As an individual and nothing more, writers in this time period were sent to feel, to live, to experience what life was like for many struggling Americans. They were sent to tell their story, and keeping the validity of their stories is vital to its entire purpose. In a society where fabrication prevails the truth, it’s become harder to trust what we read is legitimate. Without truth, many stories can become a piece of fiction.
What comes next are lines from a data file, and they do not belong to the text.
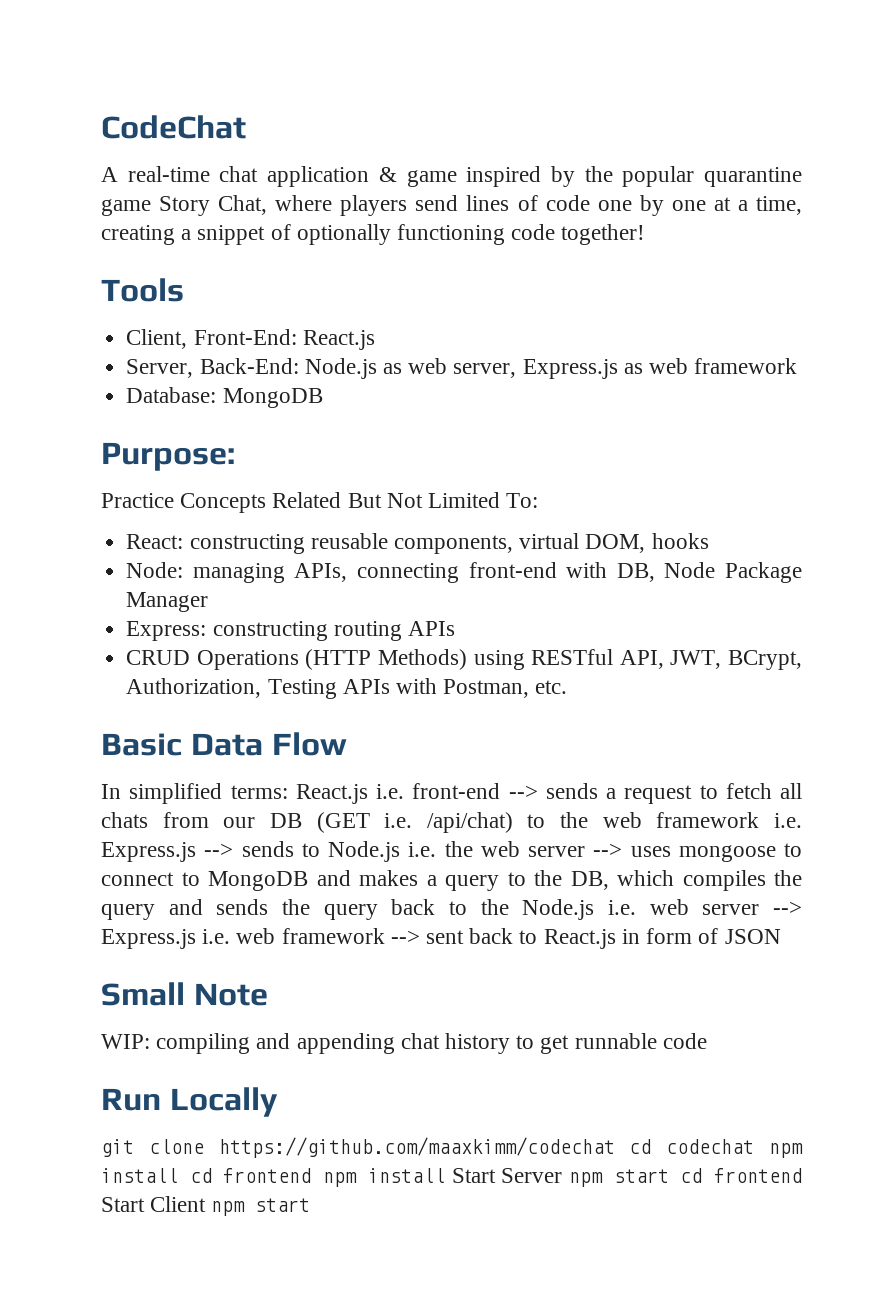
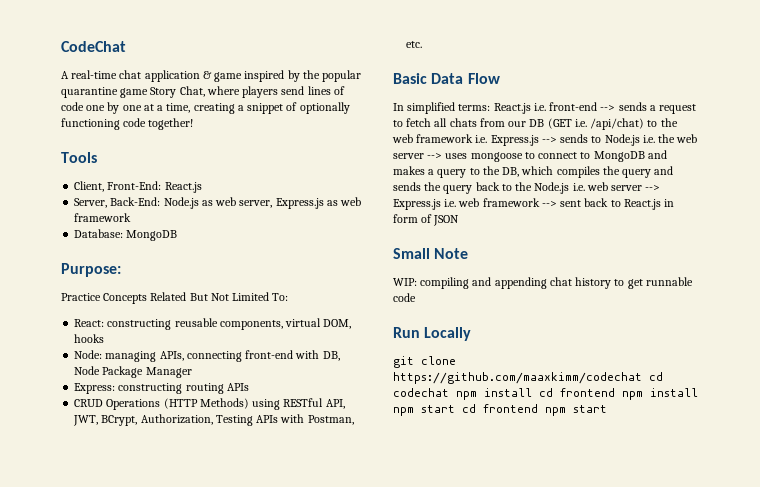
[451,1168,563,1183] Start Server -> (698, 392) none
[101,1196,207,1212] Start Client -> (538, 408) none

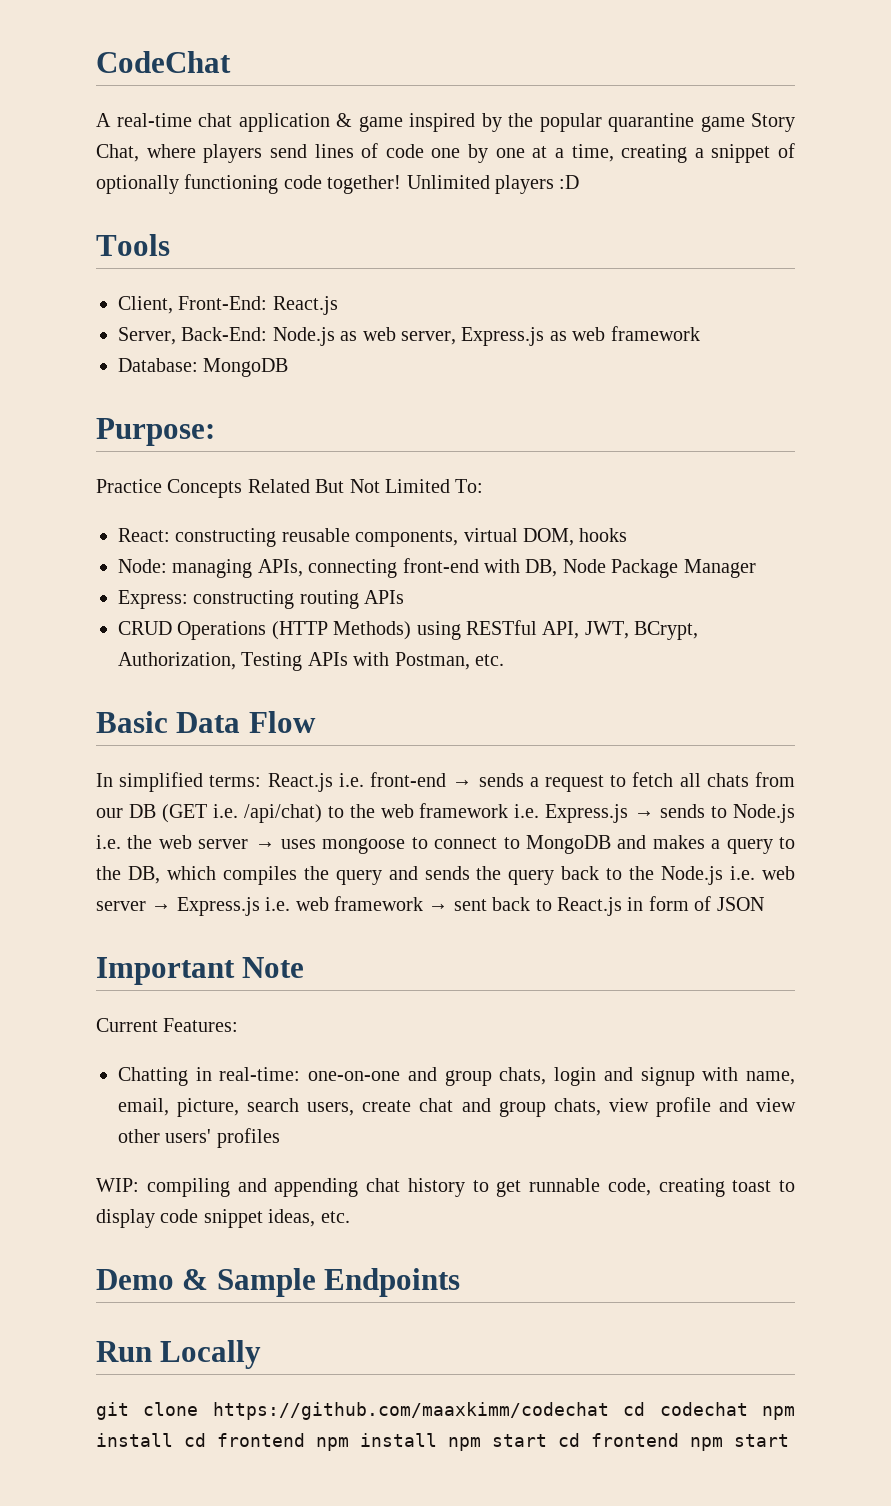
(194, 124) none -> [406,175,580,194] Unlimited players :D
[600,105,616,111] --> -> [452,779,473,787] →
[541,137,557,143] --> -> [634,810,655,818] →
[427,153,443,159] --> -> [254,841,275,849] →
[645,185,661,191] --> -> [151,903,172,911] →
[541,201,557,207] --> -> [428,903,449,911] →
[393,248,430,259] Small -> [96,957,235,985] Important
(469, 253) none -> [96,1018,239,1032] [118,1067,796,1086] [118,1097,796,1117] [118,1128,280,1148] // Current Features: // Chatting in real-time: one-on-one and group chats, login and signup with name, email, picture, search users, create chat and group chats, view profile and view other users' profiles
[393,293,416,302] code -> [607,1178,795,1197] [96,1209,350,1228] [96,1268,461,1297] code, creating toast to display code snippet ideas, etc. // Demo & Sample Endpoints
"Most writers regard truth as their most valuable possession, and therefore are most economical in its use." - Mark Twain



Truth Or Something Like It
The types of writing we’ve explored in this class seem especially concerned with this question of blurring the line between fact and fiction, and how ethical that is. Your post brings up an interesting angle on this question: does the writer even know when he’s blurring the line between fact and fiction? Sometimes, I think he doesn’t, because sometimes it’s impossible to separate one’s own ideologies from one’s own writing. But obviously at times he does realize this, which brings to mind another question: should a writer exaggerate or worsen details of someone’s life in order to strengthen a point about some large idea they’re tackling (poverty, government, etc.)? Or should they gloss over the messier points because they are simply to terrible to recount, and would be almost vulgar or unfeeling to reveal? Writers have struggled with whether or not they are exploiting impoverished people by writing about their trials for years, in many different countries and in many different situations. For example, Dostoevsky’s Poor People deals with that problem, as do many of Gogol’s texts.